During the 1980s and '90s, as researchers conducted these small-scale experiments, the drug treatment industry lumbered along with few practitioners learning about the new, scientifically tested techniques. In 1998, the Institute of Medicine published a study called "Bridging the Gap Between Practice and Research," calling for better coordination between clinical researchers and treatment providers.
"They said, this is nuts," Stitzer recalls. "We have all this research, then we have this entrenched network of people using [12-step recovery] techniques." (Not, she hastens to add, that there is anything wrong with 12-step techniques, but the field was not learning from the research done by people like her.)
In 1999, the National Institute on Drug Abuse established the Clinical Trials Network as a clearing house for new research on drug-treatment effectiveness. Now, part of Stitzer's job involves attending conferences where researchers and practitioners meet and evangelizing for the techniques that are proven to work. "There is way more interest in the use of incentives than I ever thought possible," she says.
While incentives to stay in treatment have borne good results, DuPont has advocated a punishment-based approach that may work even better.
DuPont designed a drug court program called Hawaii's Opportunity Probation with Enforcement (HOPE) that combines more intensive monitoring with swift--yet light--punishment for relapse.

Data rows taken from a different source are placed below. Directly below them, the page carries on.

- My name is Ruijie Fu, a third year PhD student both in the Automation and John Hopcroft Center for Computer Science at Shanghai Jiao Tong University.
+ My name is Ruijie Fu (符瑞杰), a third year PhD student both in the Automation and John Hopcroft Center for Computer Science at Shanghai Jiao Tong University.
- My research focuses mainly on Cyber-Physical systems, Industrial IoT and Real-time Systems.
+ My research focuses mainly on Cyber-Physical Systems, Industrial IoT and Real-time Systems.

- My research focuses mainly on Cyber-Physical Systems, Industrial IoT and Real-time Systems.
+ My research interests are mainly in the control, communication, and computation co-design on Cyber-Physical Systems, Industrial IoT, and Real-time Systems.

The idea is to make the sanction for drug use or missing a probation meeting immediate, and progressively harsher for more noncompliance. Jaffe endorses this as well. "You should have graduated sanctions," Jaffe says. "The first time for using [drugs] you maybe go to jail for four days. Next time, maybe it's eight days. And so-on."
In most probation and parole programs, offenders face the possibility of years in prison for a single relapse. But those consequences typically come months after the relapse. Drug courts--including Baltimore's--have for years experimented with graduated penalties, with mixed results.

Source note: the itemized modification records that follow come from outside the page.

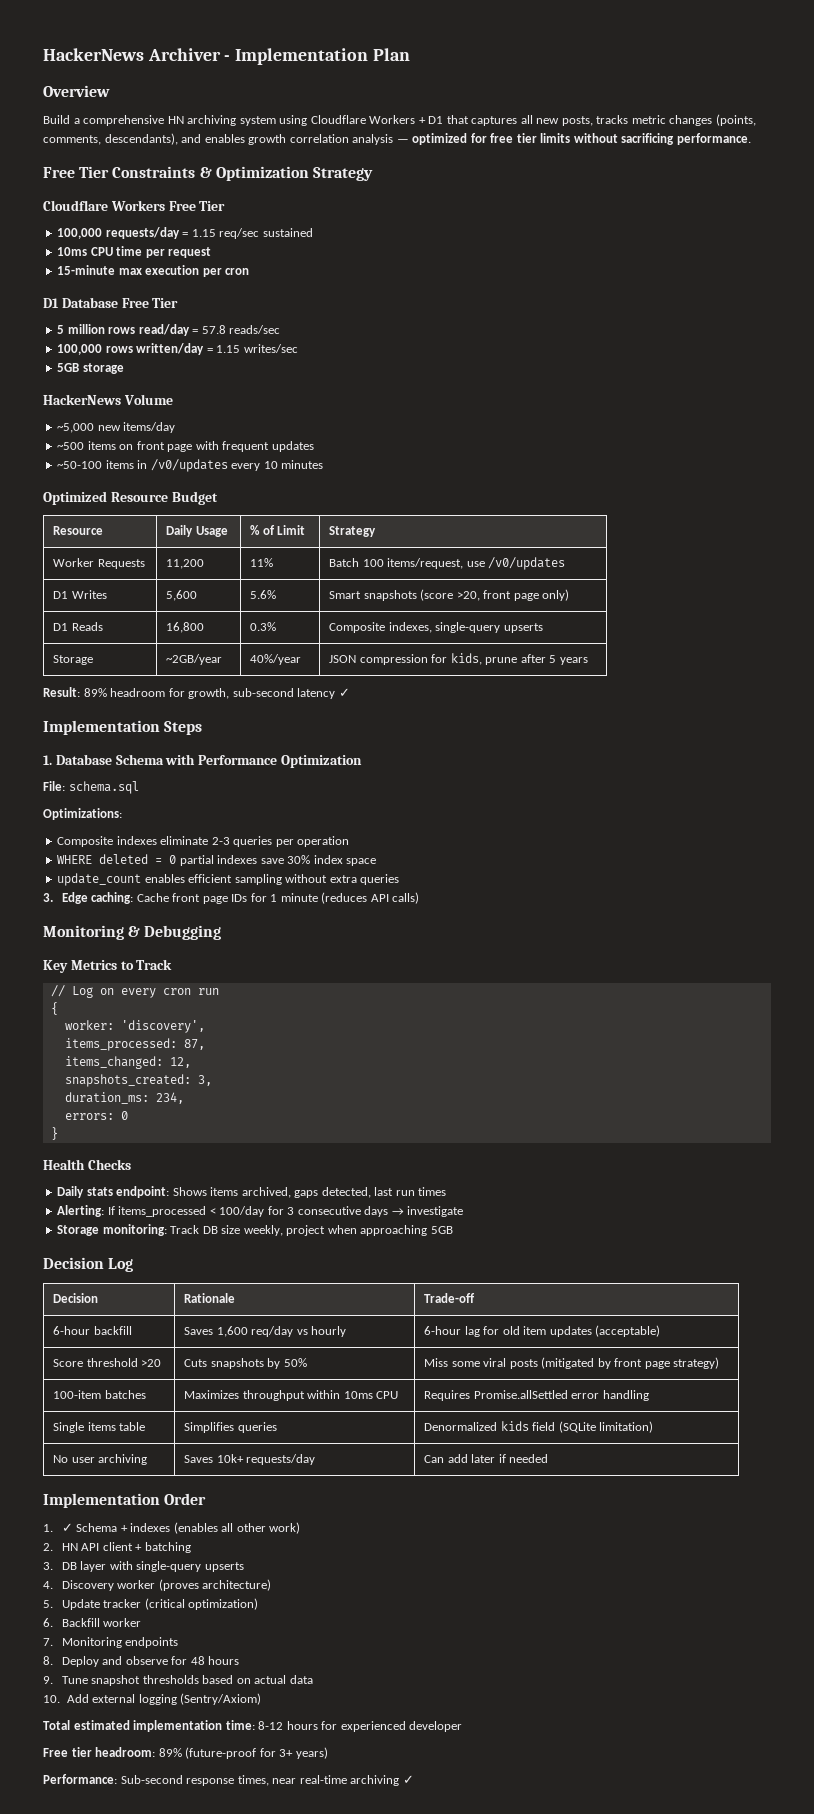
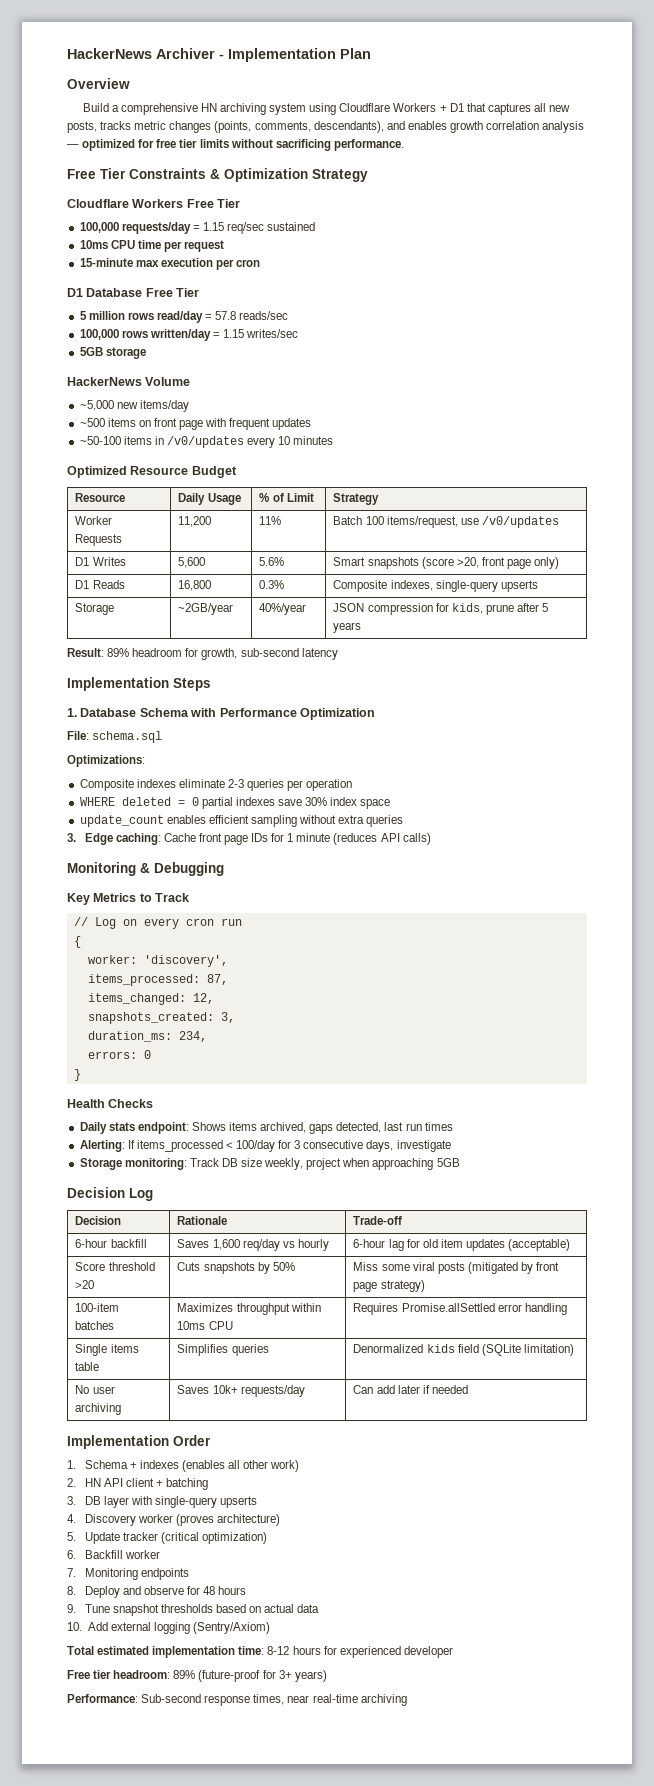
- Result: 89% headroom for growth, sub-second latency ✓
+ Result: 89% headroom for growth, sub-second latency
- Alerting: If items_processed < 100/day for 3 consecutive days → investigate
+ Alerting: If items_processed < 100/day for 3 consecutive days, investigate
- 1. ✓ Schema + indexes (enables all other work)
+ 1. Schema + indexes (enables all other work)
- Performance: Sub-second response times, near real-time archiving ✓
+ Performance: Sub-second response times, near real-time archiving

Relying on an outside study, DuPont claims drug use reductions of more than 90 percent in his HOPE program, and crime reduction of 50 percent. Only five percent of the HOPE group saw their probation revoked, versus 37 percent for the non-HOPE probationers. In a longer article about a different study, this one involving drug-abusing doctors covered by the comprehensive Physicians Health Services (PHS) plan, DuPont and his co-authors show how the combination of extensive random drug testing; swift, progressive sanctions for drug use; and long-term monitoring and treatment combine to produce lasting abstinence in four out of five treated individuals.
PHS programs "are not involved in the financial aspects of addiction treatment," DuPont wrote. This eliminates potential conflicts of interest for the treatment providers.
"If the key ingredients of [such programs]--particularly ongoing monitoring for this chronic illness linked to meaningful consequences--were universally available," the study contends, "we might find that relapse was far from inevitable, and that active addiction careers could be significantly shortened and stable recovery careers extended."
So after 40 years, evidence-based practices are finally becoming something of a priority in drug treatment. But improvement of the drug treatment industry is fitful. "There is increasing pressure to adopt evidence-based practices," Stitzer says. "Well, the problem is, which evidence-based practices? The funders are just allowing anything from a big menu of possibilities."